- Aim of the exercise -
Every record that follows must be duplicated exactly, with images left out.
====================
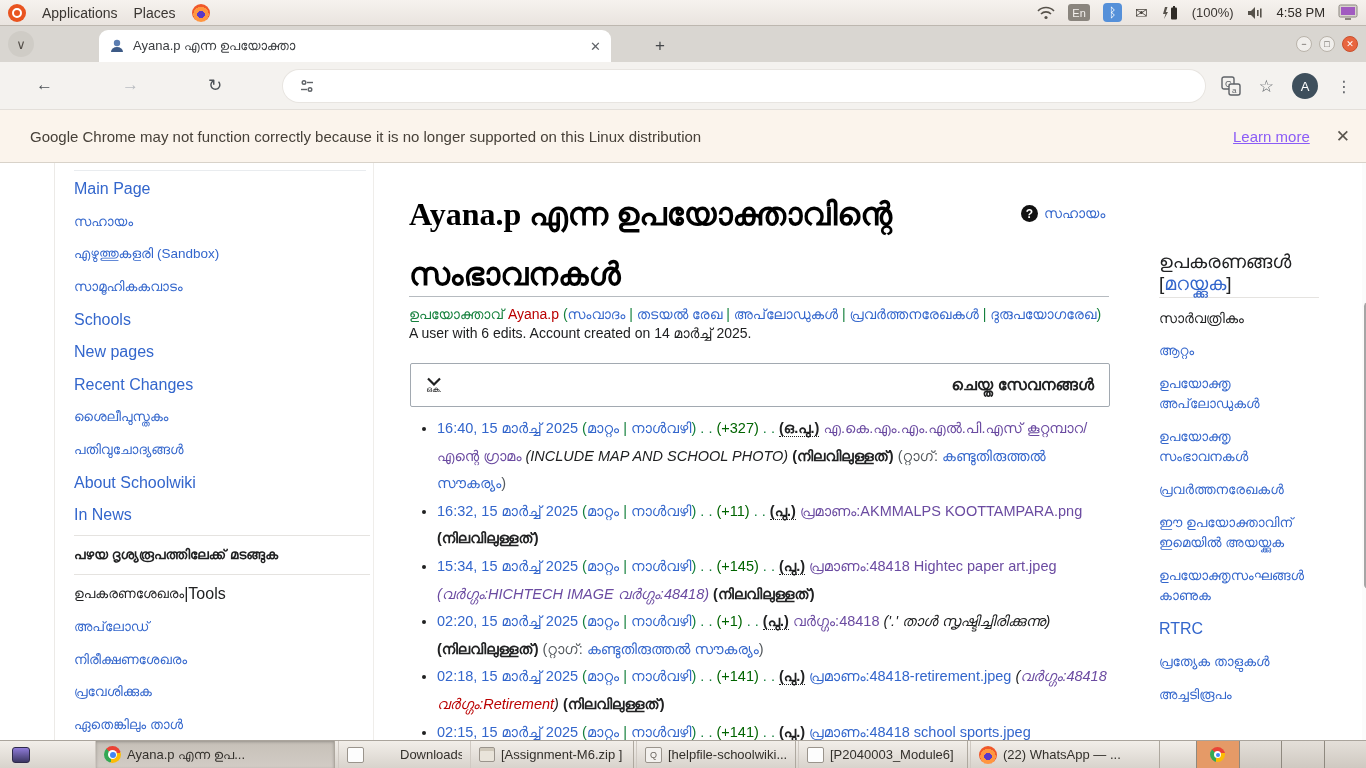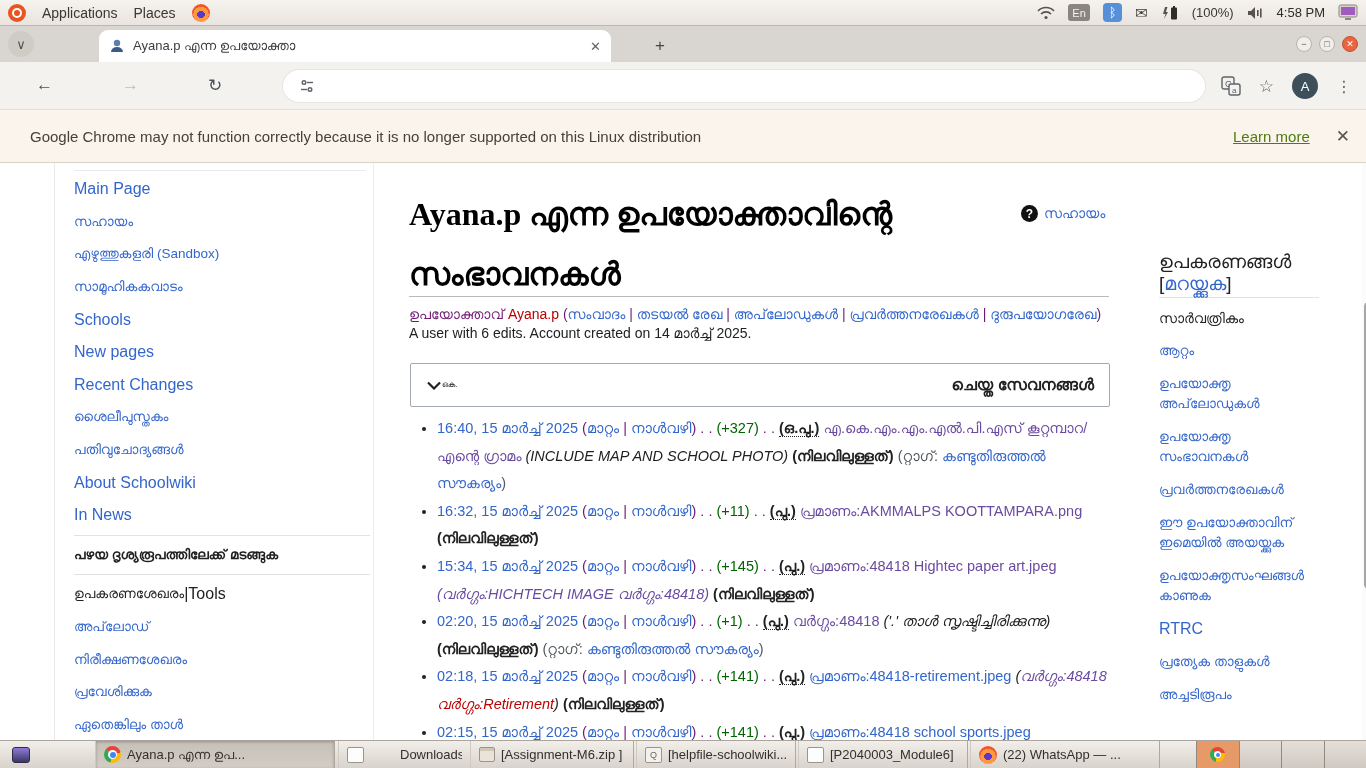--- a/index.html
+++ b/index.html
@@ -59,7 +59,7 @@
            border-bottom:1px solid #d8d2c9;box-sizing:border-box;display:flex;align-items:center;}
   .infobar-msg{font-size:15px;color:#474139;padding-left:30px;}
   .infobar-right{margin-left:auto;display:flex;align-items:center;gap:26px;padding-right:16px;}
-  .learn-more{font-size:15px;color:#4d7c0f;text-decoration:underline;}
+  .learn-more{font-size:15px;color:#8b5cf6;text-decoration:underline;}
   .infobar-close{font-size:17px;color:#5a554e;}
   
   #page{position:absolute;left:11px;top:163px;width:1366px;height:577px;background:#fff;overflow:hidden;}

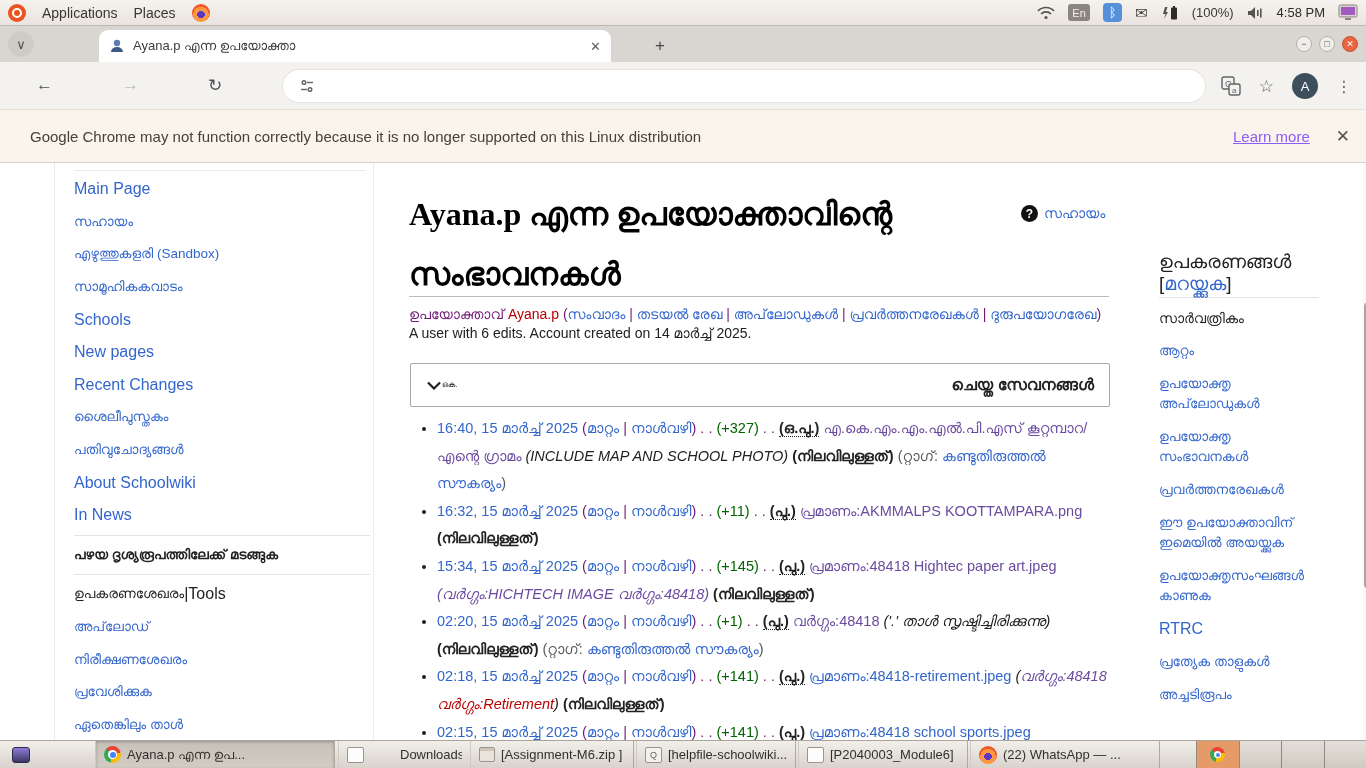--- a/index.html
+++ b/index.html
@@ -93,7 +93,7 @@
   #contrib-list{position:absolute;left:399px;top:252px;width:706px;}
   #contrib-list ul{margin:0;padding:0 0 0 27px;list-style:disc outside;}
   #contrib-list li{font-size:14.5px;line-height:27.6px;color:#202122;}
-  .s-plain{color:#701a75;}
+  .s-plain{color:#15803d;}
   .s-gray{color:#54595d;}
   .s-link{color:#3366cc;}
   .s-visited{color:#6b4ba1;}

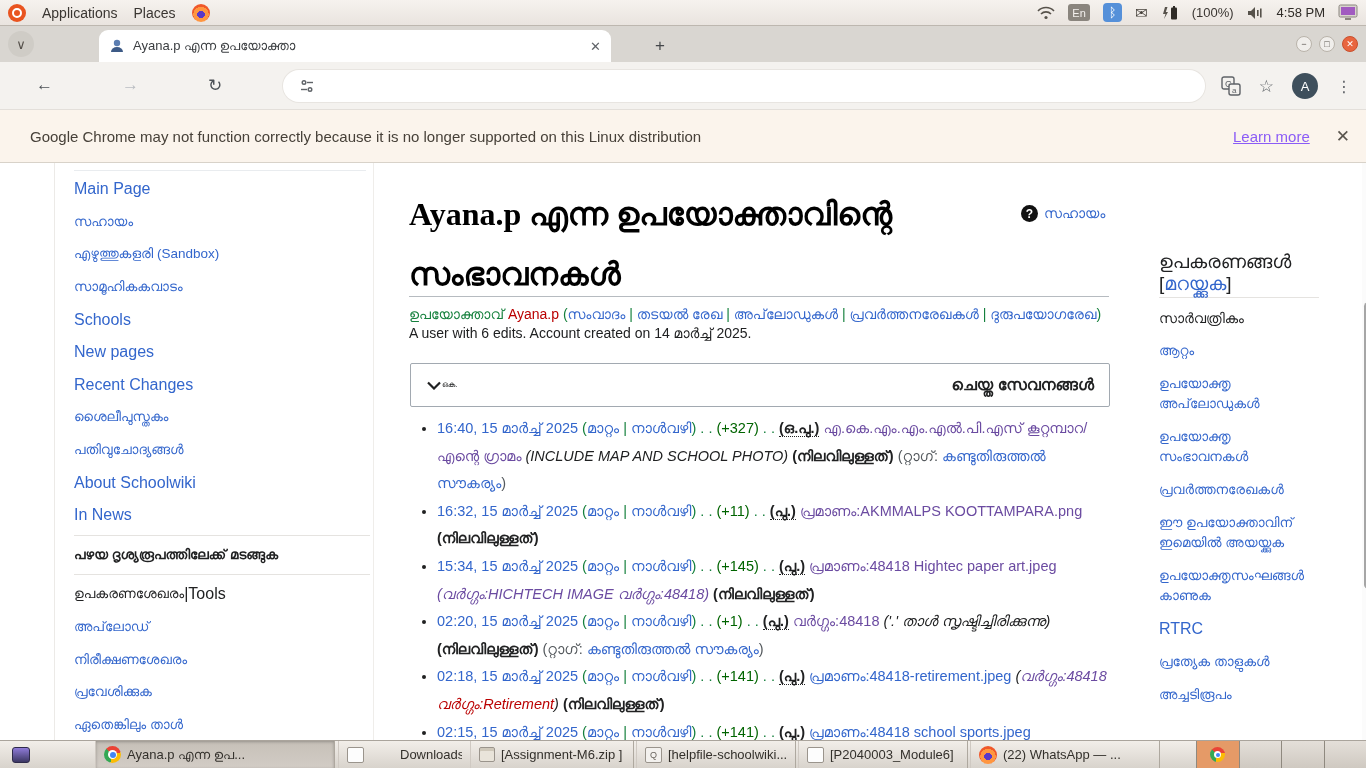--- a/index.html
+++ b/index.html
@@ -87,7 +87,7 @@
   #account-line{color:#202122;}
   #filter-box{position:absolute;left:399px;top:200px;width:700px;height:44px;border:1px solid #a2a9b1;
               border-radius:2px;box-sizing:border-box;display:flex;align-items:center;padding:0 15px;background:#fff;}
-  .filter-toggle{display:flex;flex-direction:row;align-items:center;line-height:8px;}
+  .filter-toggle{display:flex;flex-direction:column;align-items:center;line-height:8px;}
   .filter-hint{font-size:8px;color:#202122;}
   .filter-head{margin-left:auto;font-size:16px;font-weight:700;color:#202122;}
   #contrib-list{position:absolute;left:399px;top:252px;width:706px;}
====================
- Task result -
--- a/index.html
+++ b/index.html
@@ -59,7 +59,7 @@
            border-bottom:1px solid #d8d2c9;box-sizing:border-box;display:flex;align-items:center;}
   .infobar-msg{font-size:15px;color:#474139;padding-left:30px;}
   .infobar-right{margin-left:auto;display:flex;align-items:center;gap:26px;padding-right:16px;}
-  .learn-more{font-size:15px;color:#4d7c0f;text-decoration:underline;}
+  .learn-more{font-size:15px;color:#8b5cf6;text-decoration:underline;}
   .infobar-close{font-size:17px;color:#5a554e;}
   
   #page{position:absolute;left:11px;top:163px;width:1366px;height:577px;background:#fff;overflow:hidden;}

--- a/index.html
+++ b/index.html
@@ -93,7 +93,7 @@
   #contrib-list{position:absolute;left:399px;top:252px;width:706px;}
   #contrib-list ul{margin:0;padding:0 0 0 27px;list-style:disc outside;}
   #contrib-list li{font-size:14.5px;line-height:27.6px;color:#202122;}
-  .s-plain{color:#701a75;}
+  .s-plain{color:#15803d;}
   .s-gray{color:#54595d;}
   .s-link{color:#3366cc;}
   .s-visited{color:#6b4ba1;}

--- a/index.html
+++ b/index.html
@@ -87,7 +87,7 @@
   #account-line{color:#202122;}
   #filter-box{position:absolute;left:399px;top:200px;width:700px;height:44px;border:1px solid #a2a9b1;
               border-radius:2px;box-sizing:border-box;display:flex;align-items:center;padding:0 15px;background:#fff;}
-  .filter-toggle{display:flex;flex-direction:row;align-items:center;line-height:8px;}
+  .filter-toggle{display:flex;flex-direction:column;align-items:center;line-height:8px;}
   .filter-hint{font-size:8px;color:#202122;}
   .filter-head{margin-left:auto;font-size:16px;font-weight:700;color:#202122;}
   #contrib-list{position:absolute;left:399px;top:252px;width:706px;}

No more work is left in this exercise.